Someone recently commented to me that they were glad I was “doing so much better”. It struck me as a rather odd statement coming from someone who doesn’t know me very well and for the fact that it implies that I was doing poorly and there was some visible improvment. To be fair, I had a very rough fall. However, I look at pictures and think there isn’t really a visible difference between the week after my mom died and the month after. And as for my mental health, I can tell you, nothing has changed. I’m not coping well at all. But I must be, right? Because this (basically) stranger has seen some visible change   in my state of being. This brings about a remarkable case of anxiety. It makes me think that maybe they saw something that day that I was doing right; something that made them more comfortable with my grief than previous. I can’t figure out what exactly I did that day to warrant that, so I stress about it. Am I failing to do better now because I can’t repeat that moment of betterness? It also brought about intense guilt. Surely I should not be doing better, right? Mourning is forever. And if someone sees me in a state of improvment? Well, that implies that I’ve somehow failed at the mourning process, right? 

I wonder daily what I could have done differently to prevent my mom’s death. I wonder if I had stayed, would she have woken up? Could I have said goodbye better? I wonder what people think when they look at pictures from September and I seem “okay” in them. Because I do. I look at them and I know that that was the day I had a 45 minute meltdown on the balcony of a hotel in Albuquerque.
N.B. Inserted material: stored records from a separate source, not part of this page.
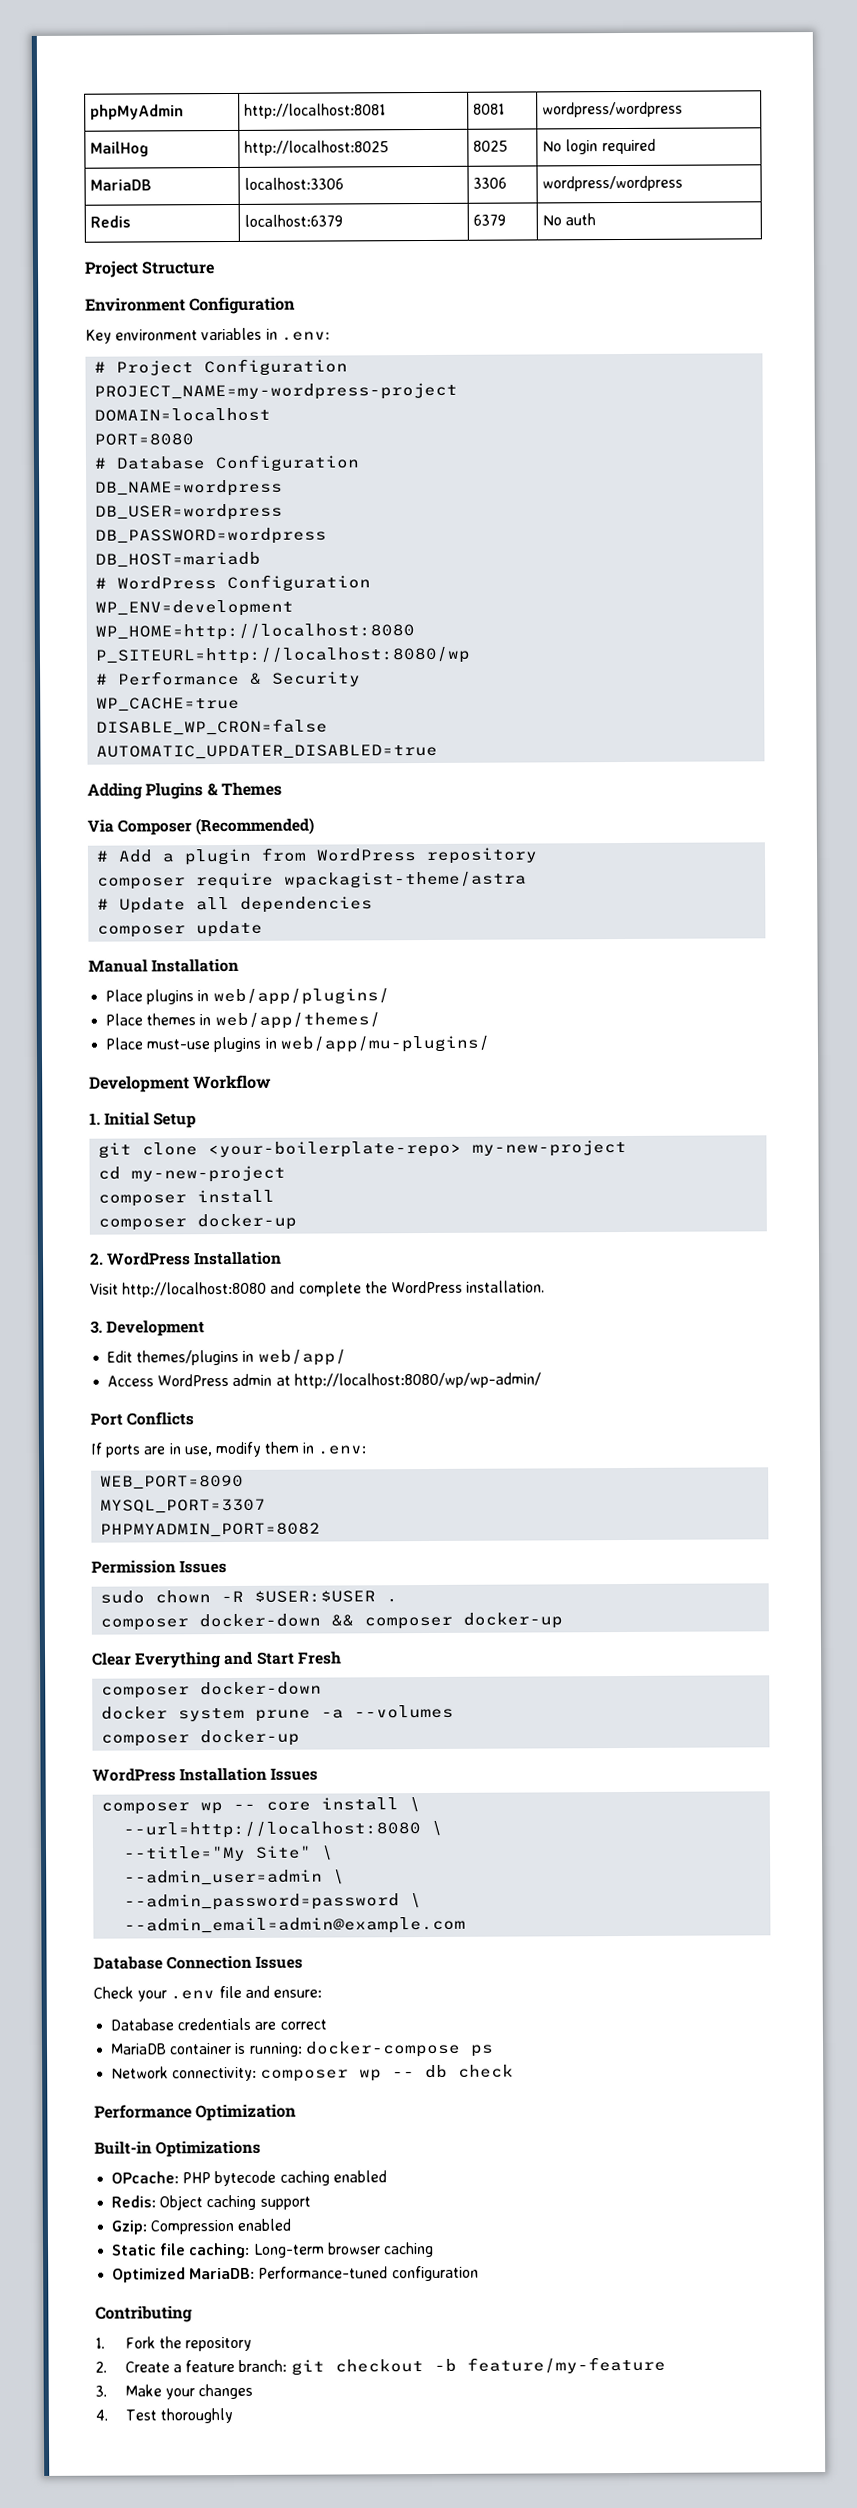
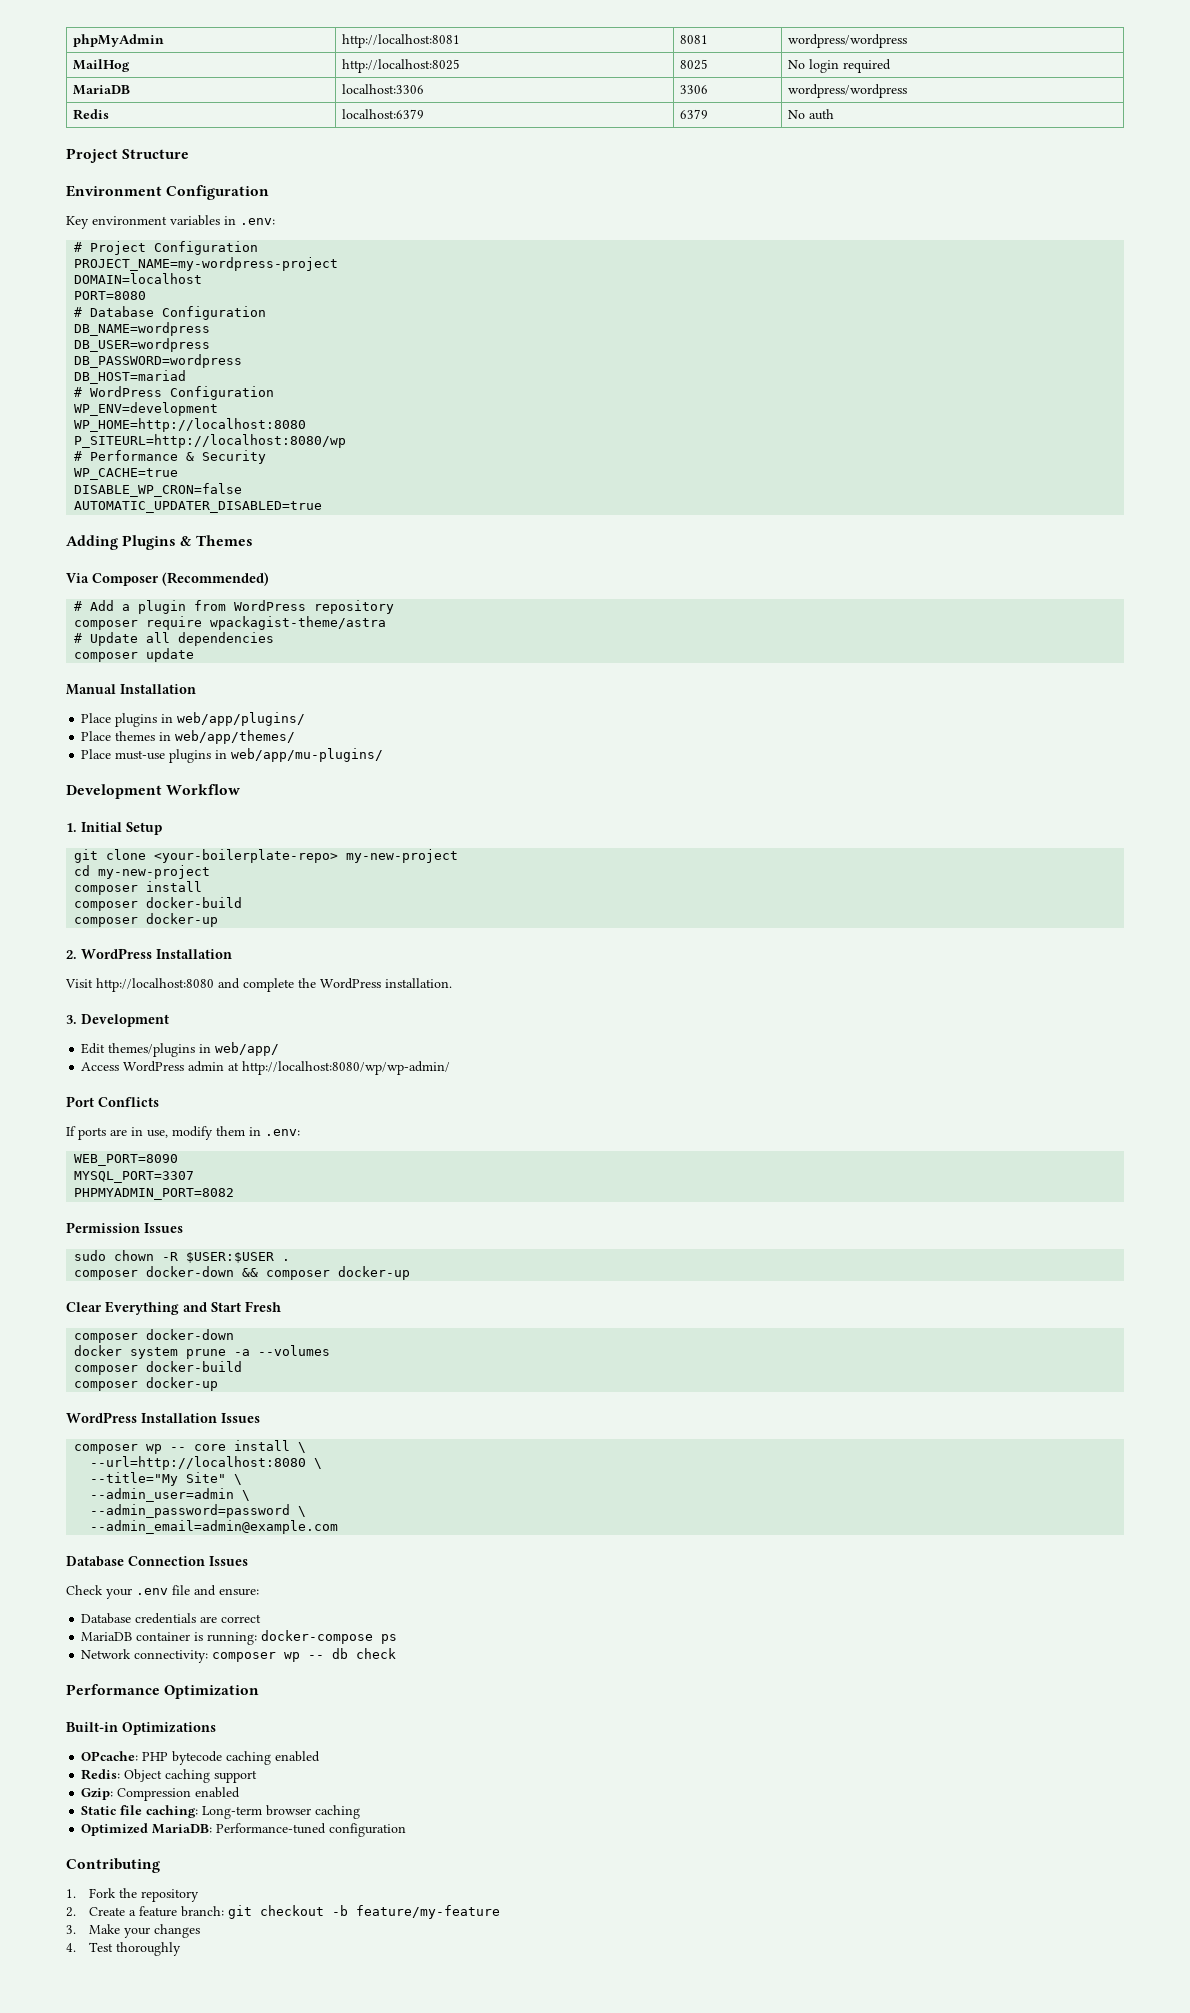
- DB_HOST=mariadb
+ DB_HOST=mariad
  composer install
+ composer docker-build
  docker system prune -a --volumes
+ composer docker-build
Or that was the day I slept on a friend’s couch, unable to move the grief hurt so bad. I see the smile and I see the tears buried underneath it. 

I guess, I look okay. I look like I’m doing better. But I’m not. The pain isn’t as intense, I’ll grant that. But I can see all the ways I’m broken compared to the person I was this last summer. I can see it. I feel bad for anyone who knew me then and knows me now and hurts because of the difference. I feel sorry for anyone who only knows this me; this is a sad and angry version of my old self. And it hurts to be told to heal. Or to see the relief when I don’t cry.

 I’m not doing so much better. And believe me, I wish I was.